### Source data ###

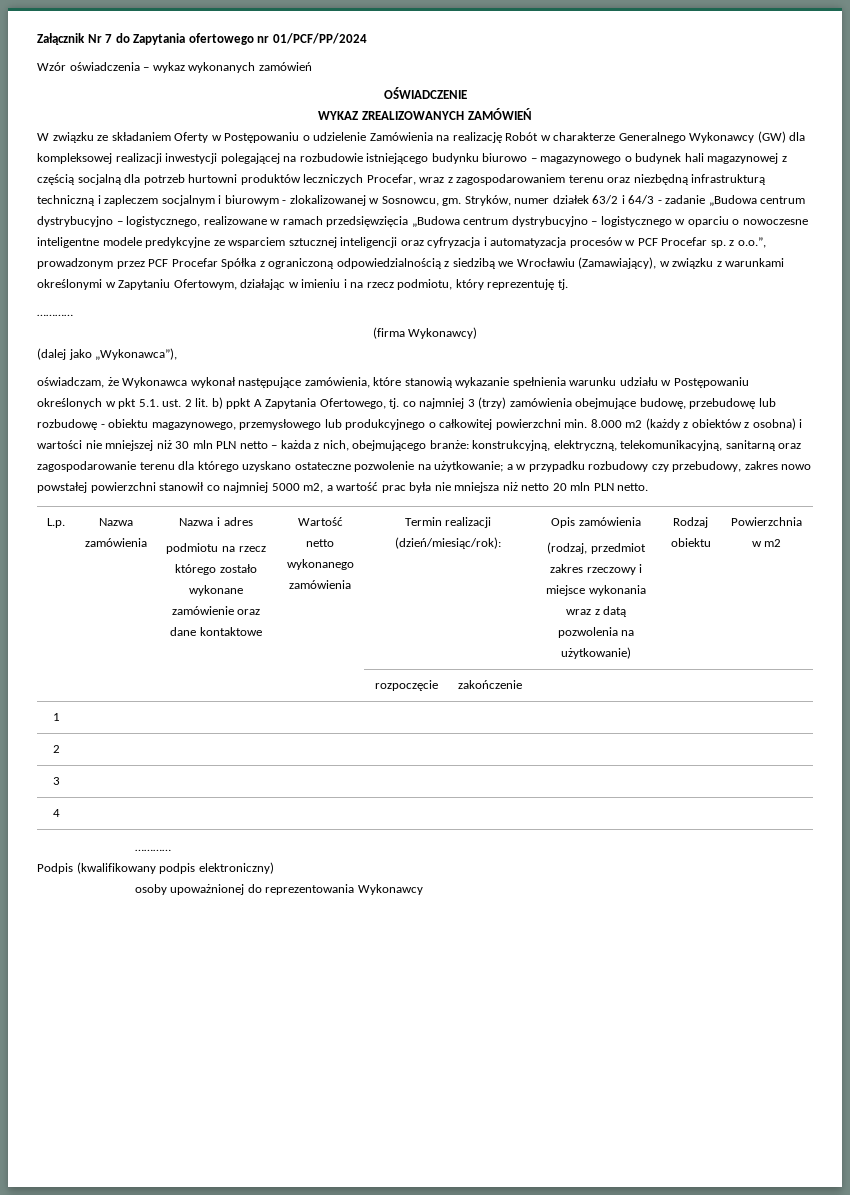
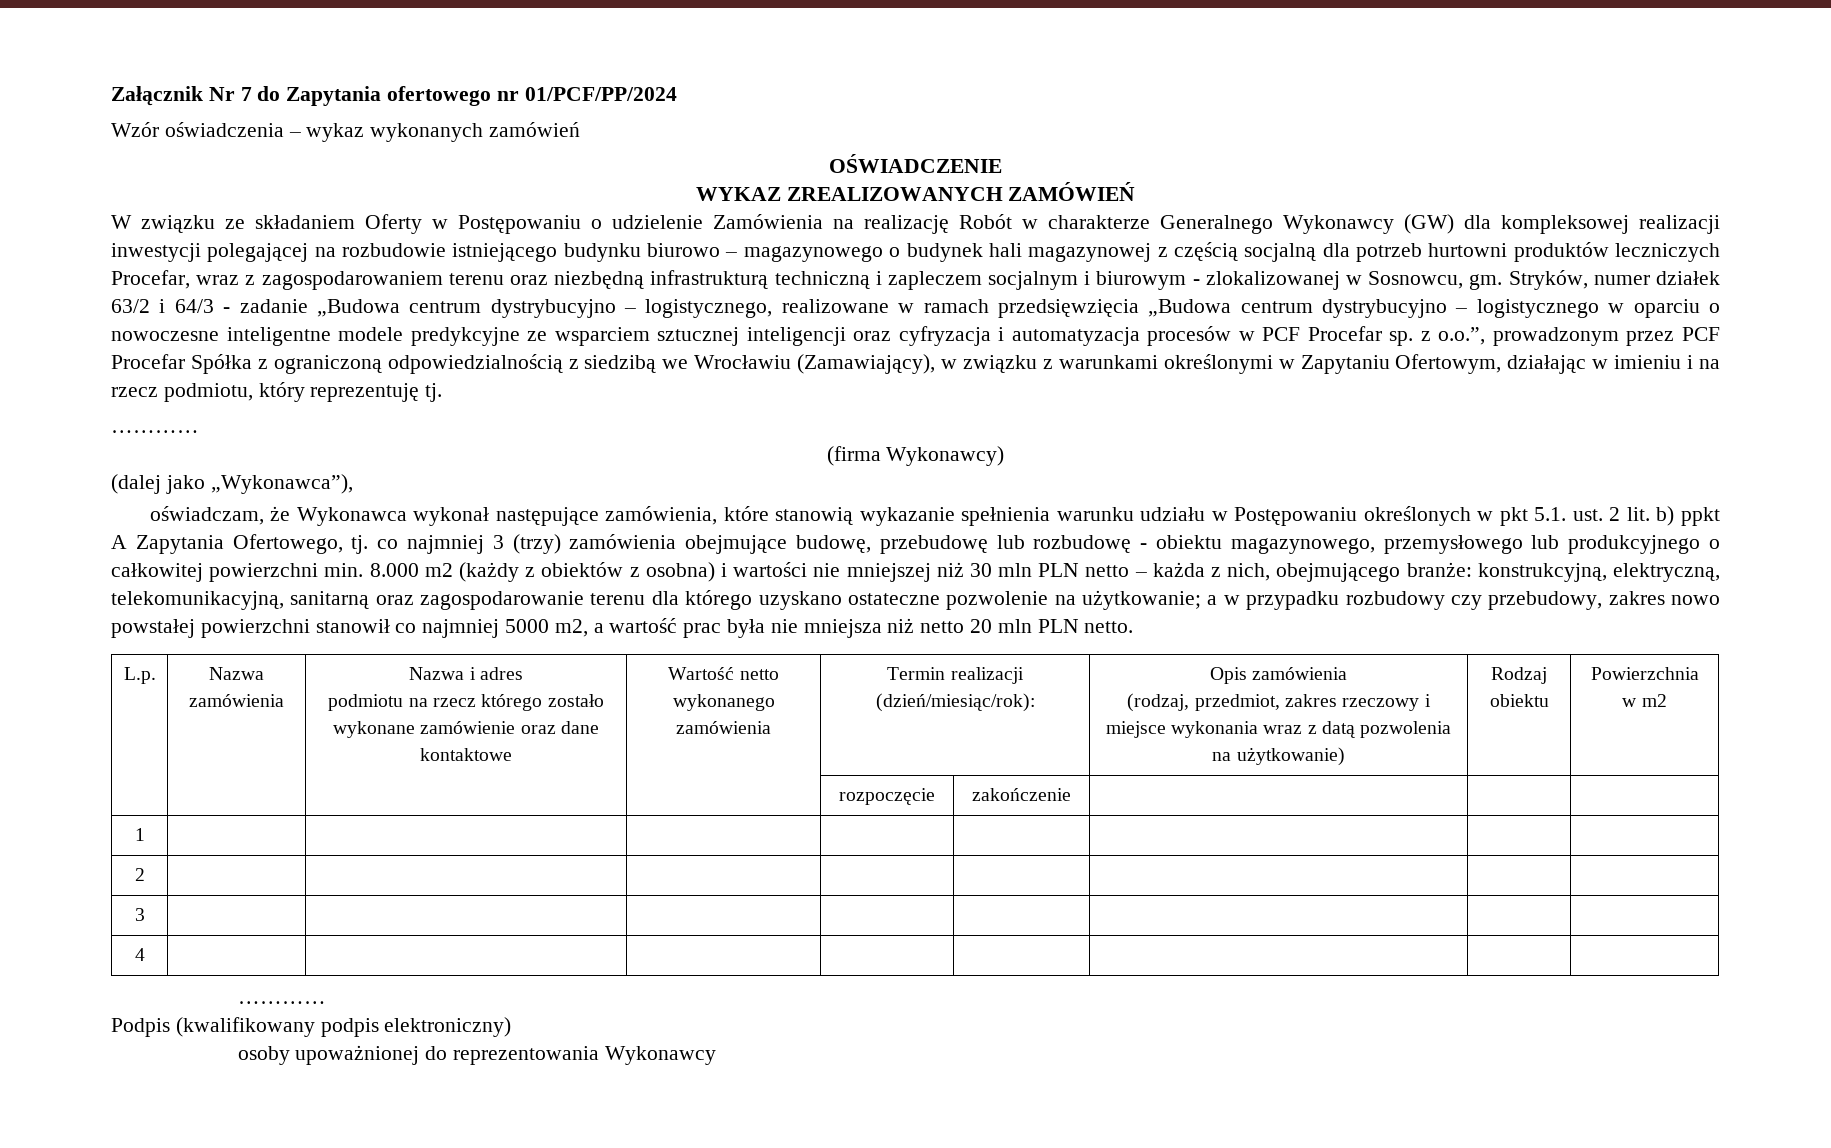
- (rodzaj, przedmiot zakres rzeczowy i miejsce wykonania wraz z datą pozwolenia na użytkowanie)
+ (rodzaj, przedmiot, zakres rzeczowy i miejsce wykonania wraz z datą pozwolenia na użytkowanie)

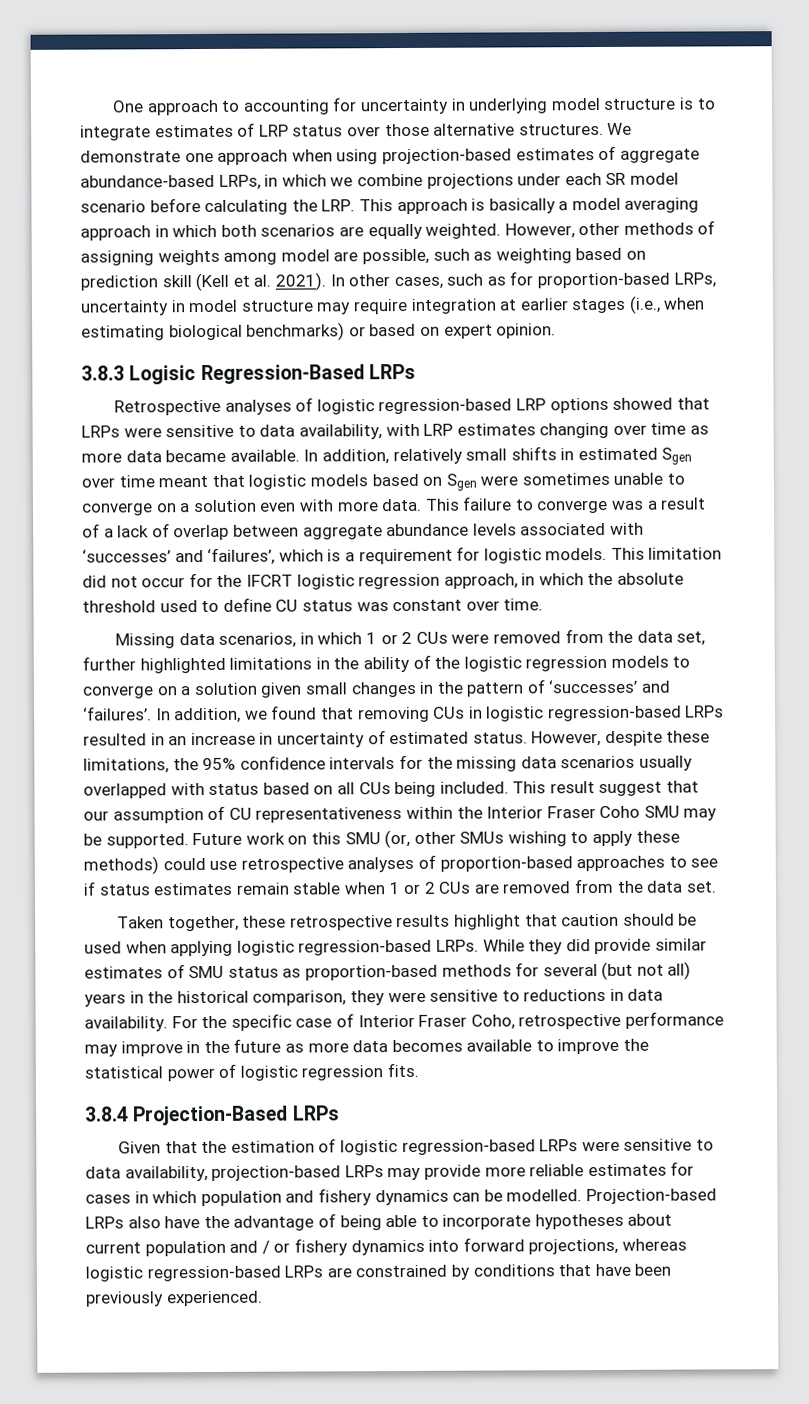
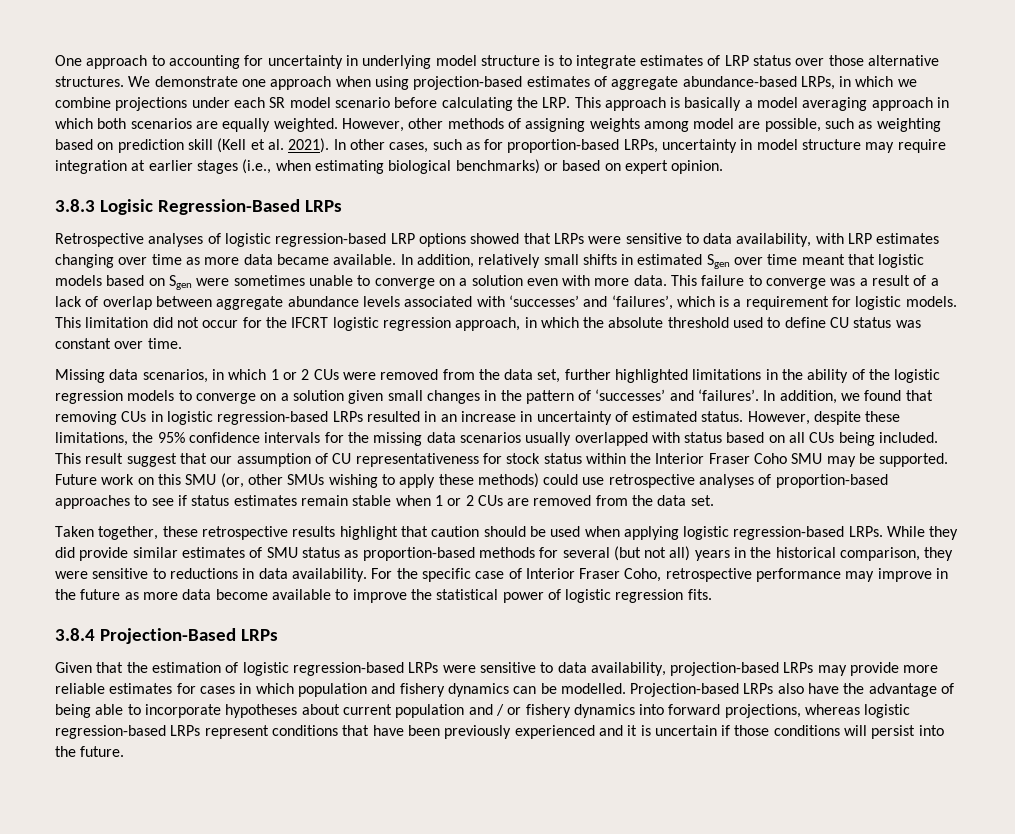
- This result suggest that our assumption of CU representativeness within the Interior Fraser Coho SMU may be supported.
+ This result suggest that our assumption of CU representativeness for stock status within the Interior Fraser Coho SMU may be supported.
- For the specific case of Interior Fraser Coho, retrospective performance may improve in the future as more data becomes available to improve the statistical power of logistic regression fits.
+ For the specific case of Interior Fraser Coho, retrospective performance may improve in the future as more data become available to improve the statistical power of logistic regression fits.
- Projection-based LRPs also have the advantage of being able to incorporate hypotheses about current population and / or fishery dynamics into forward projections, whereas logistic regression-based LRPs are constrained by conditions that have been previously experienced.
+ Projection-based LRPs also have the advantage of being able to incorporate hypotheses about current population and / or fishery dynamics into forward projections, whereas logistic regression-based LRPs represent conditions that have been previously experienced and it is uncertain if those conditions will persist into the future.

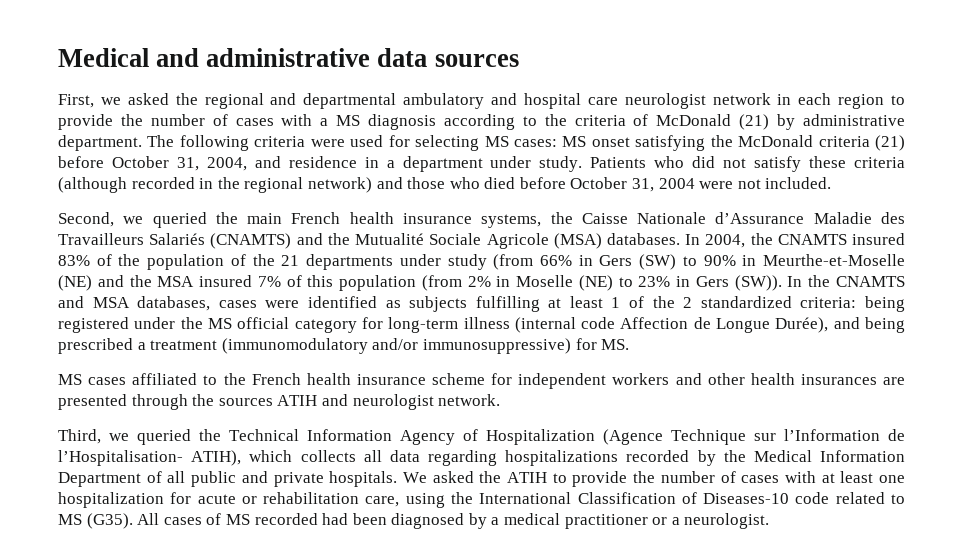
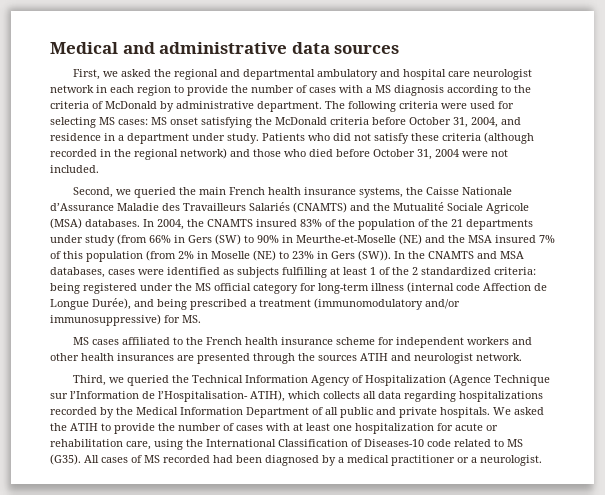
- First, we asked the regional and departmental ambulatory and hospital care neurologist network in each region to provide the number of cases with a MS diagnosis according to the criteria of McDonald (21) by administrative department.
+ First, we asked the regional and departmental ambulatory and hospital care neurologist network in each region to provide the number of cases with a MS diagnosis according to the criteria of McDonald by administrative department.
- The following criteria were used for selecting MS cases: MS onset satisfying the McDonald criteria (21) before October 31, 2004, and residence in a department under study.
+ The following criteria were used for selecting MS cases: MS onset satisfying the McDonald criteria before October 31, 2004, and residence in a department under study.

###

#### [Task to complete]
From the listing above, return each line with the word "experienced".

#### [Output]
- Projection-based LRPs also have the advantage of being able to incorporate hypotheses about current population and / or fishery dynamics into forward projections, whereas logistic regression-based LRPs are constrained by conditions that have been previously experienced.
+ Projection-based LRPs also have the advantage of being able to incorporate hypotheses about current population and / or fishery dynamics into forward projections, whereas logistic regression-based LRPs represent conditions that have been previously experienced and it is uncertain if those conditions will persist into the future.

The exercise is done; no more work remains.